Куря табак и потягивая привезенное из совхоза каберне, друзья начали тихий сосредоточенный разговор. Время от времени они окидывали с понтом рассеянными взглядами шевелящееся собрание почти голых тел, а потом опять углублялись. Издали можно было предположить, что они толкуют какую-нибудь философскую тему, ну, например, расширение неокантианства с помощью привнесенных их поколением поэтов новых рифм. На самом деле речь шла о более существенных материях. С эстетической, именно с эстетической, ни с какой другой, точки зрения была утверждена десятибалльная шкала оценок. Давай начнем сверху. Конечно, сверху. Нелепо как-то подниматься снизу. Снизу, брат, начнешь, может поехать крыша. Берем три верхних балла. Ну вот, пример, упомянутая уже нами особа, каким-то образом оказавшаяся здесь без своего постоянного назойливого спутника. Чистая десятка. Теперь давай поговорим о Заре. Может быть, позже о ней поговорим? Нет уж, давай сразу уточним, чтобы не мучили угрызения. Прошу восьмерку и забудем об этом: она мне не баллами дорога. Давай теперь назовем тех, кто безоговорочно получает какой-либо из двух высших баллов. Нинка Стожарова, у которой интеллектуальная дружба с Ваксоном, без всяких сомнений. Ульянка Лисе, с ее эстетически удивительным изгибом спины, этим летом безупречна; за нее горой встанет весь взвод «жестоких героев» ВТО. А посмотри на Софку Теофилову, вернее Фоску, конечно Фоску, которая приехала с нашим Антошей, вернее, привезла его с собой; девушка немного возрастная, но отнюдь не лишенная, ну, эстетического совершенства. А вот и дерзновенная Катька Андропова, нет-нет, не дочь чекиста, а скорее звезда «Современника», где она уже взяла сценическое имя — Человекова. Ну кто лучше нее может посмотреть через плечо, одновременно как как бы отталкивая одну персону и притягивая другую? А вот посмотри, целая стая эстетически великолепных и довольно бесшабашных к нам заявилась из пансионам кто такие? Ба, да ведь это девушки из ансамбля «Мрия», романтические хохлушки! А вот эти, партизанки-то российских просторов, искательницы-то восхитительных происшествий, «сестры — тяжесть и нежность»; так отмечены были, как высказался Роб, «жены большого полета»; вот и извольте разбираться. Между прочим, тяжести неплохо было бы поубавить, тогда и получили бы, ну, если не десятку, то девятку. Молчи об этом, друг, а то отхлещут по щекам!

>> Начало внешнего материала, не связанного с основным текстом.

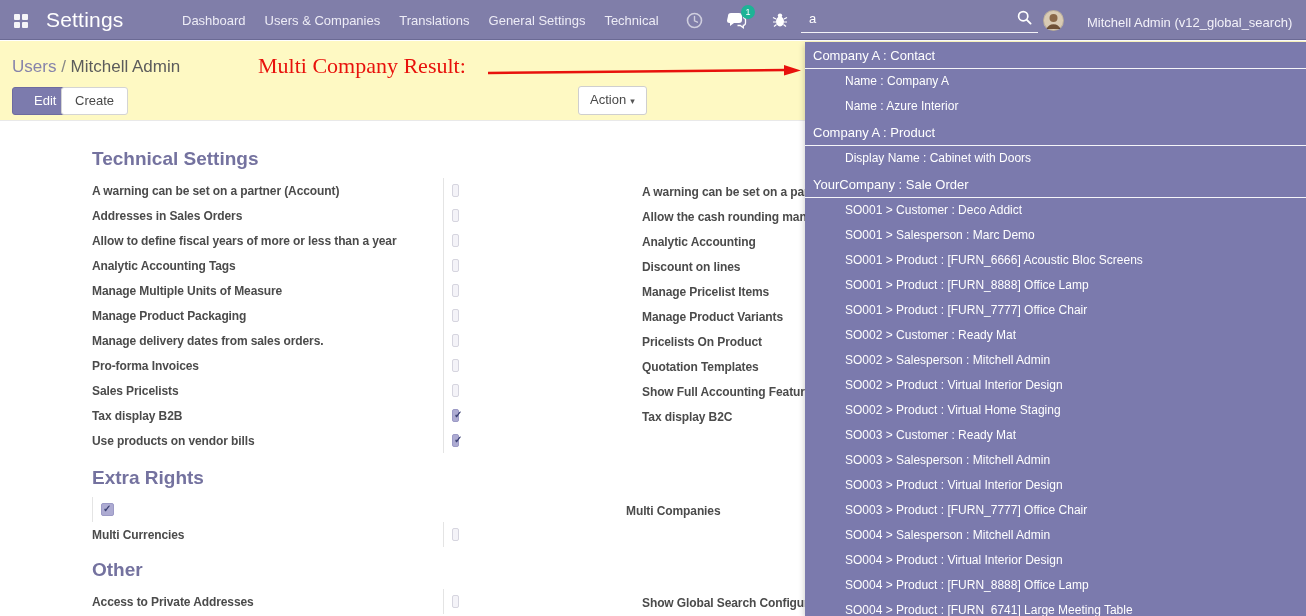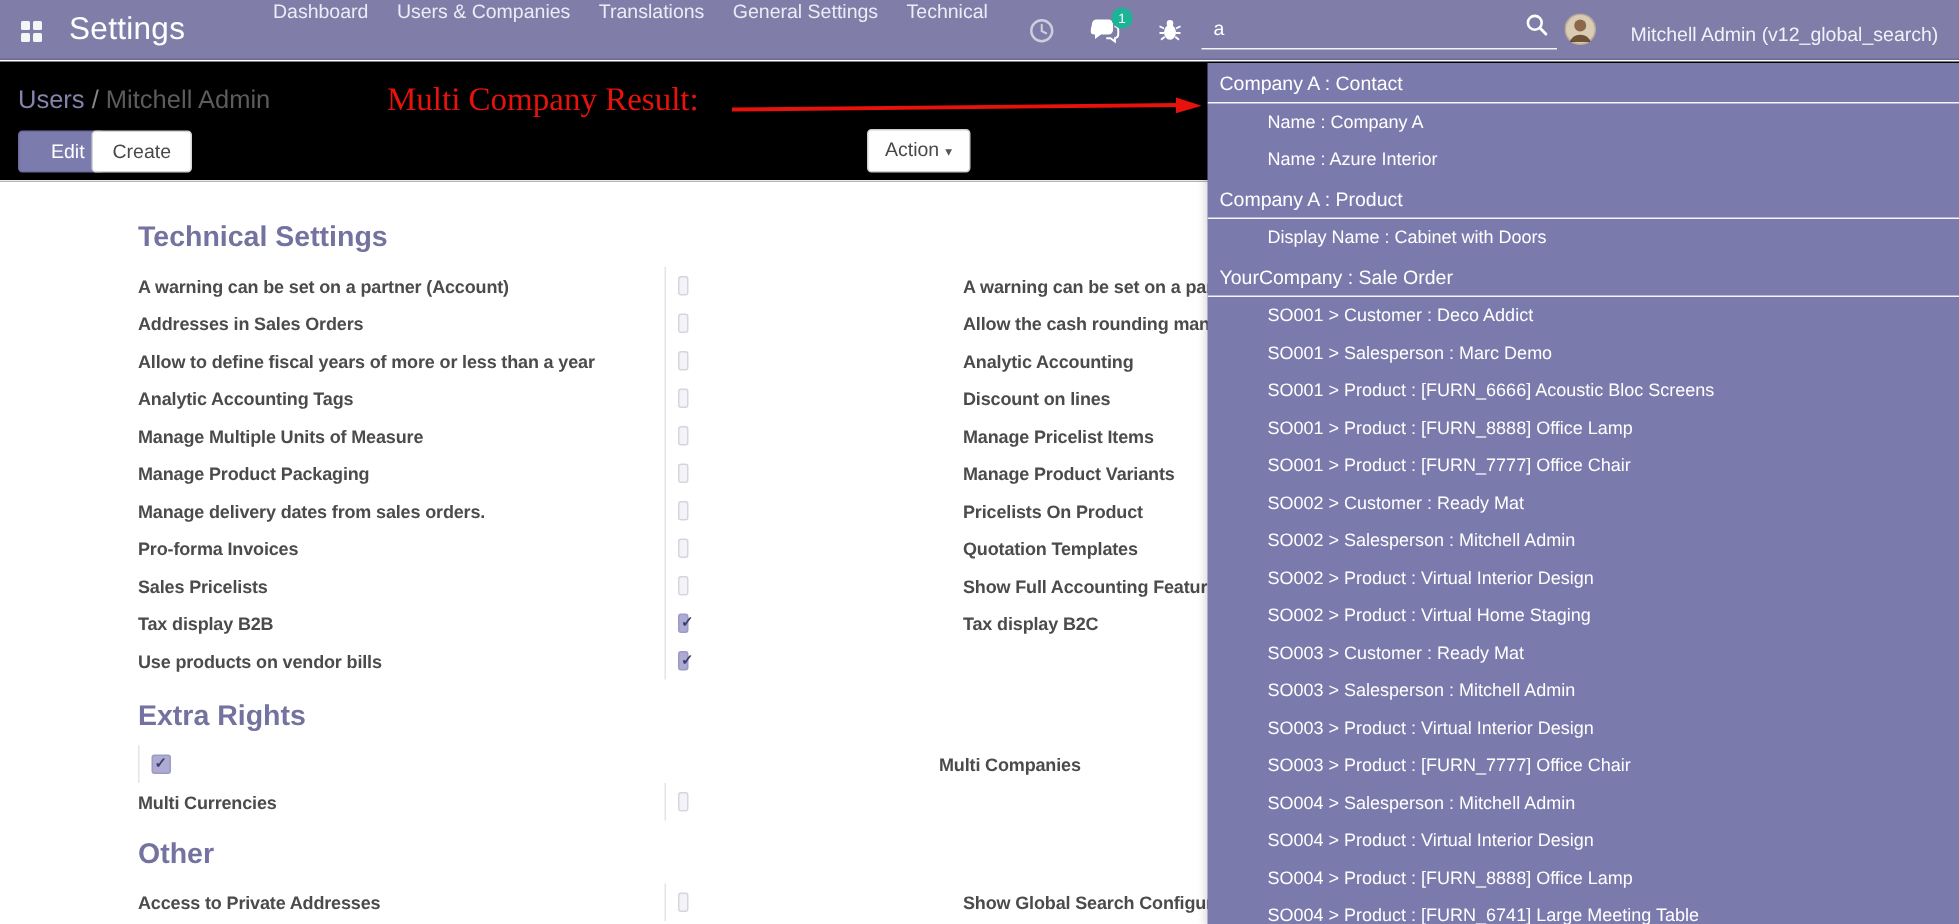"Dashboard" .nav-menu { align-items: flex-start -> center }
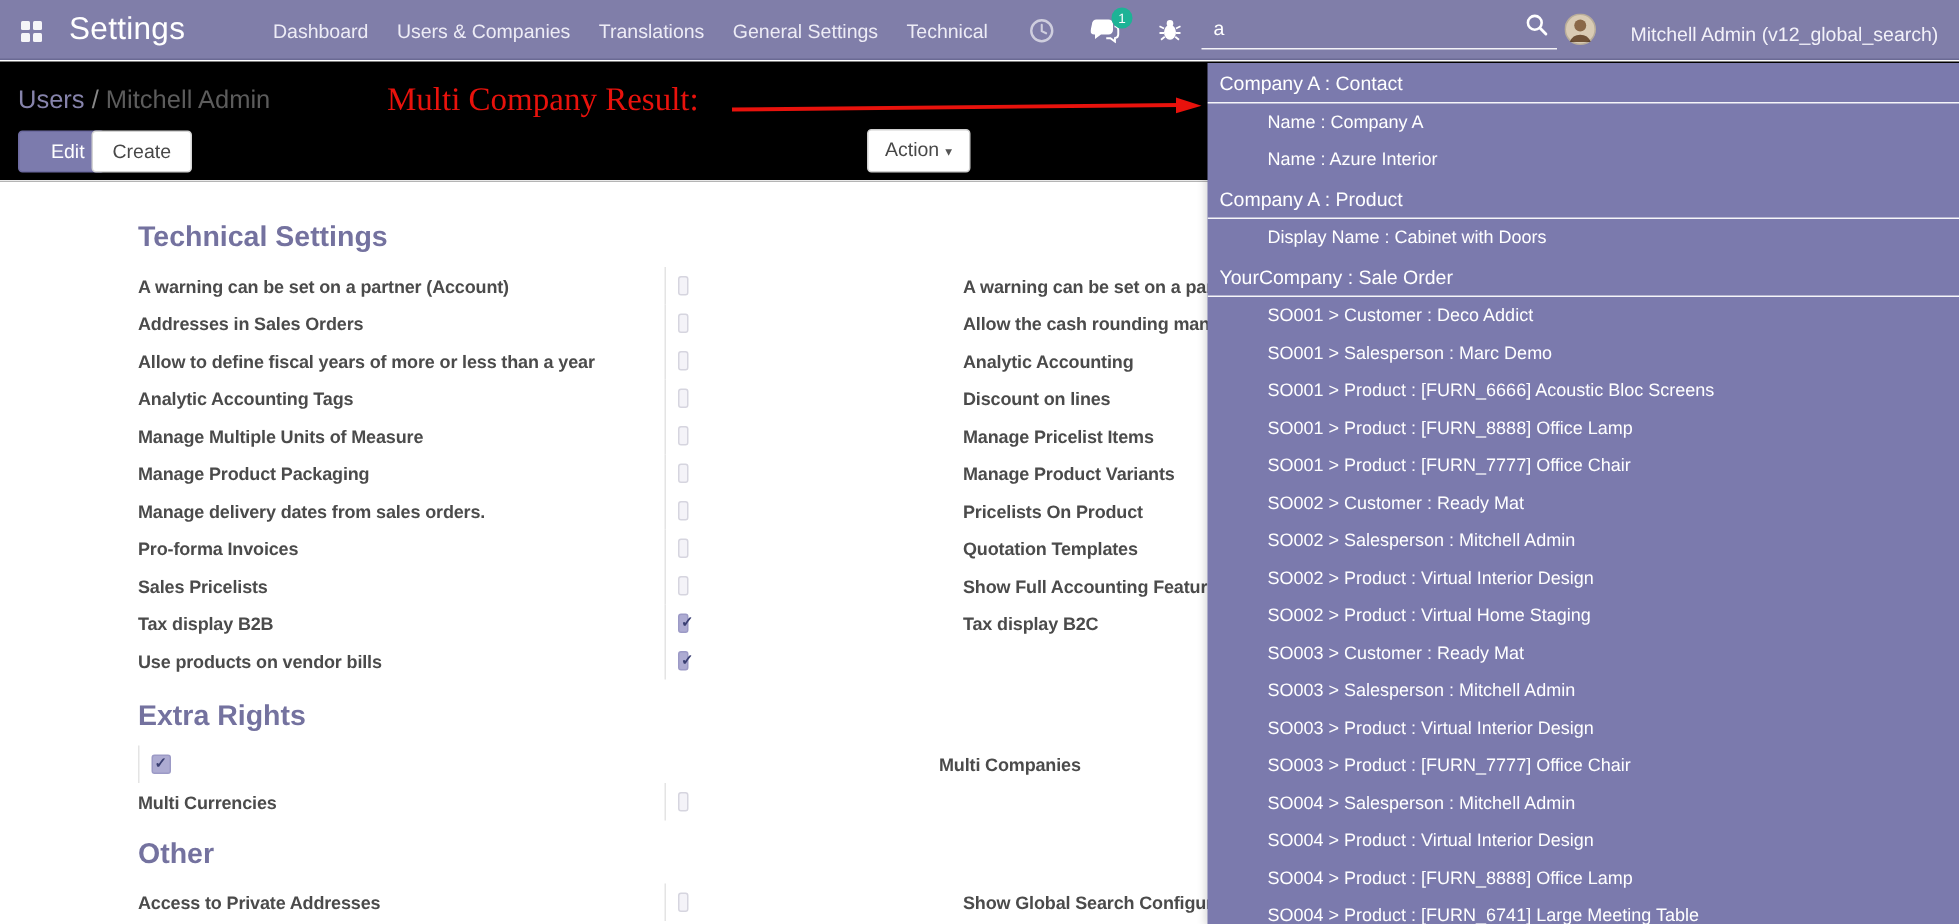"Users / Mitchell Admin" .control-panel { background: #000000 -> #fef9c3 }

Так они болтали сначала полушепотом, потом уже шепотом, потом уже молча, то есть при помощи больших пальцев на великолепную курортную тему, дань которой отдал и Мишель, который Лермонтов. А вокруг них дядьки из секретариатов шуршали газетами — вообразим, не ленились переводить в Крым подписку на вдохновенную «Правду»! — и обменивались мнениями об актуальных событиях. Прислушались бы поэты, услышали бы, как перелетают от одного капитального тела к другому злободневные имена — Дубчек, Смрковский, Млынарж и в в противовес им Брежнев, Косыгин, Шелест, но они не прислушивались.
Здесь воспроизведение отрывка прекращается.